YOUR OBJECTIVE
Copy out each line featuring the string "text" from the entries beneath.

INFORMATION PROVIDED
-=-=-=-=-

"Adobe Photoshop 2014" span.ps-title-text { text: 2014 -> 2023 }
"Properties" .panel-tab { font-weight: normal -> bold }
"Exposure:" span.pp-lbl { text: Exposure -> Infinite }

-=-=-=-=-

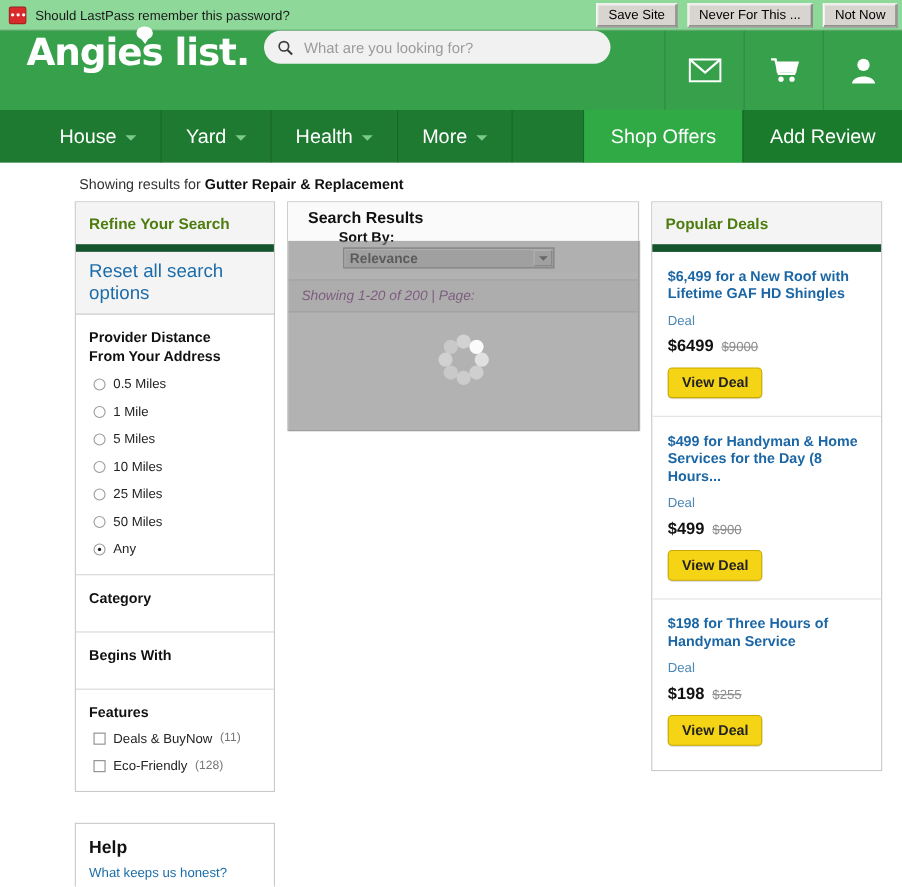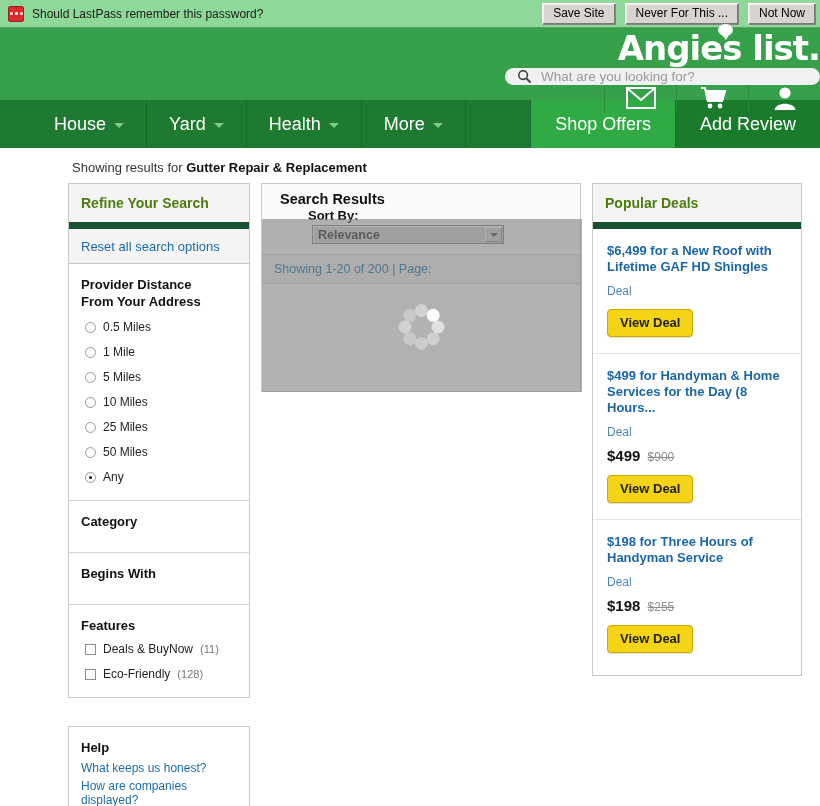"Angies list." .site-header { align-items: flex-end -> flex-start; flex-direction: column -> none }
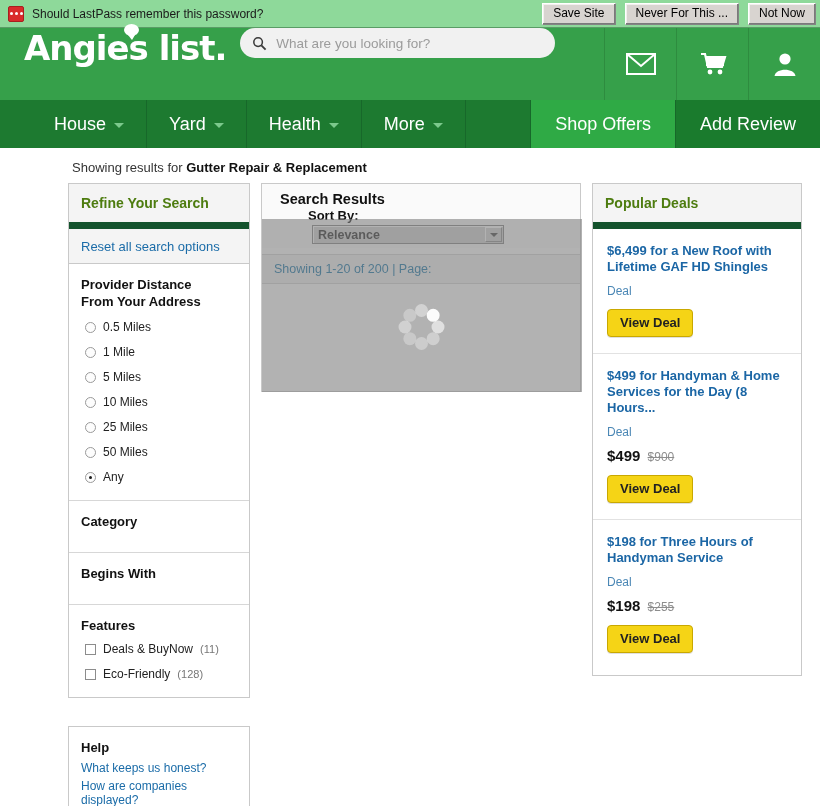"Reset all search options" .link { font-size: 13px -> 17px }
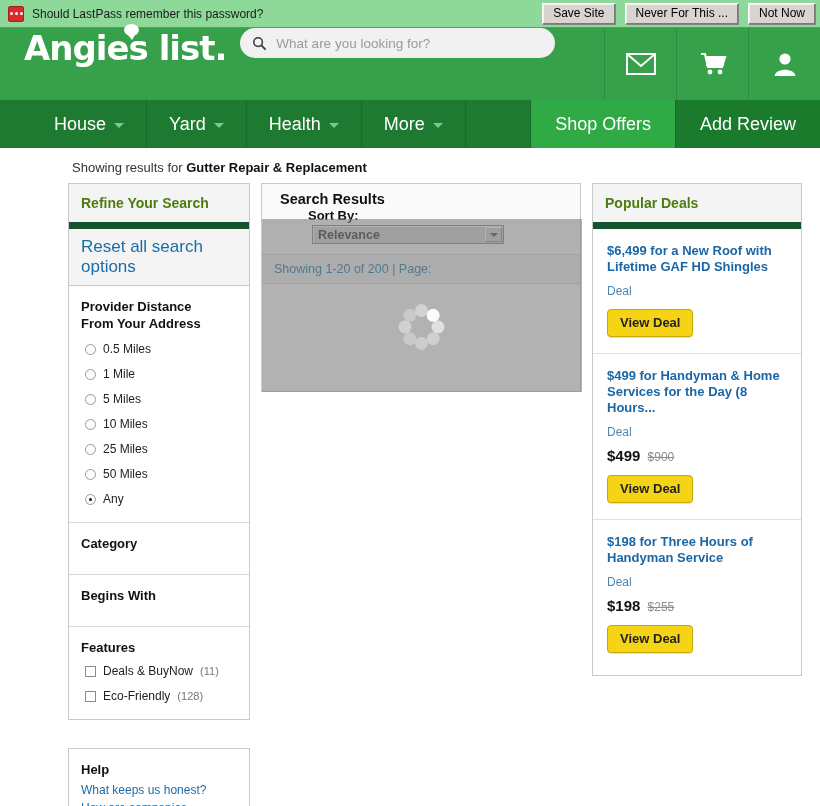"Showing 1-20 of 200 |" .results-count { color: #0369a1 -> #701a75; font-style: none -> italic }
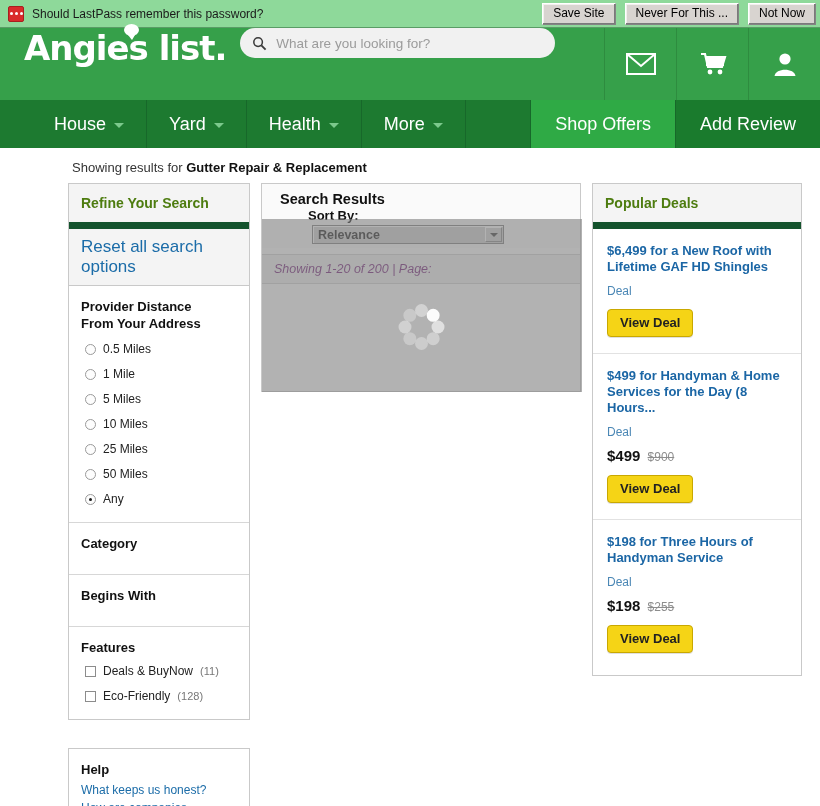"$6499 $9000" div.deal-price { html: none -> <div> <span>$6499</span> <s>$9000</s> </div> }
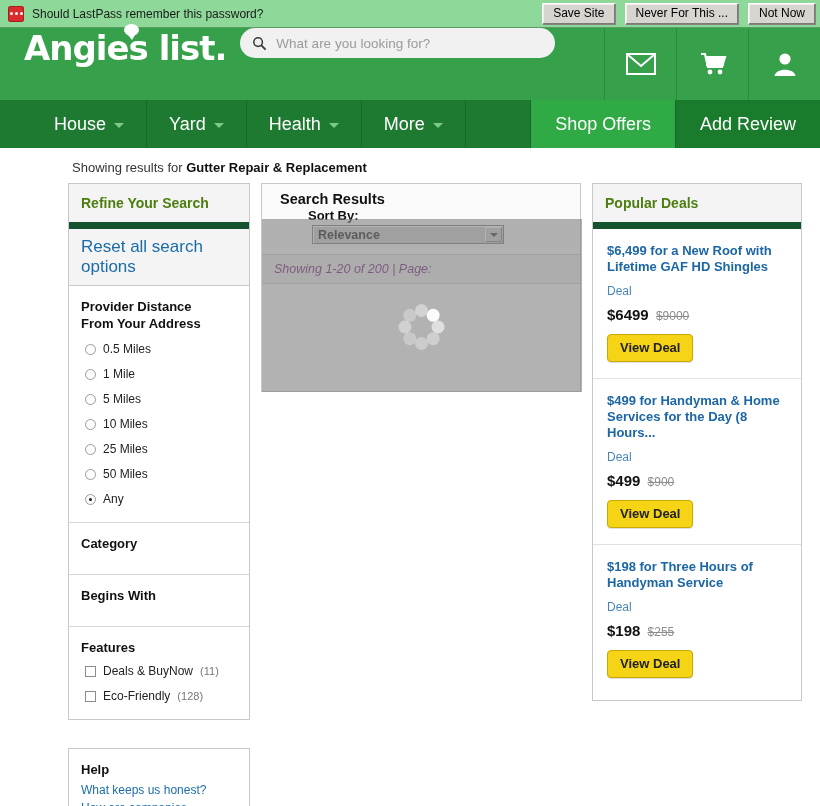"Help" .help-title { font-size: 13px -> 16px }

-=-=-=-=-

TASK SOLUTION
"Adobe Photoshop 2014" span.ps-title-text { text: 2014 -> 2023 }
"Exposure:" span.pp-lbl { text: Exposure -> Infinite }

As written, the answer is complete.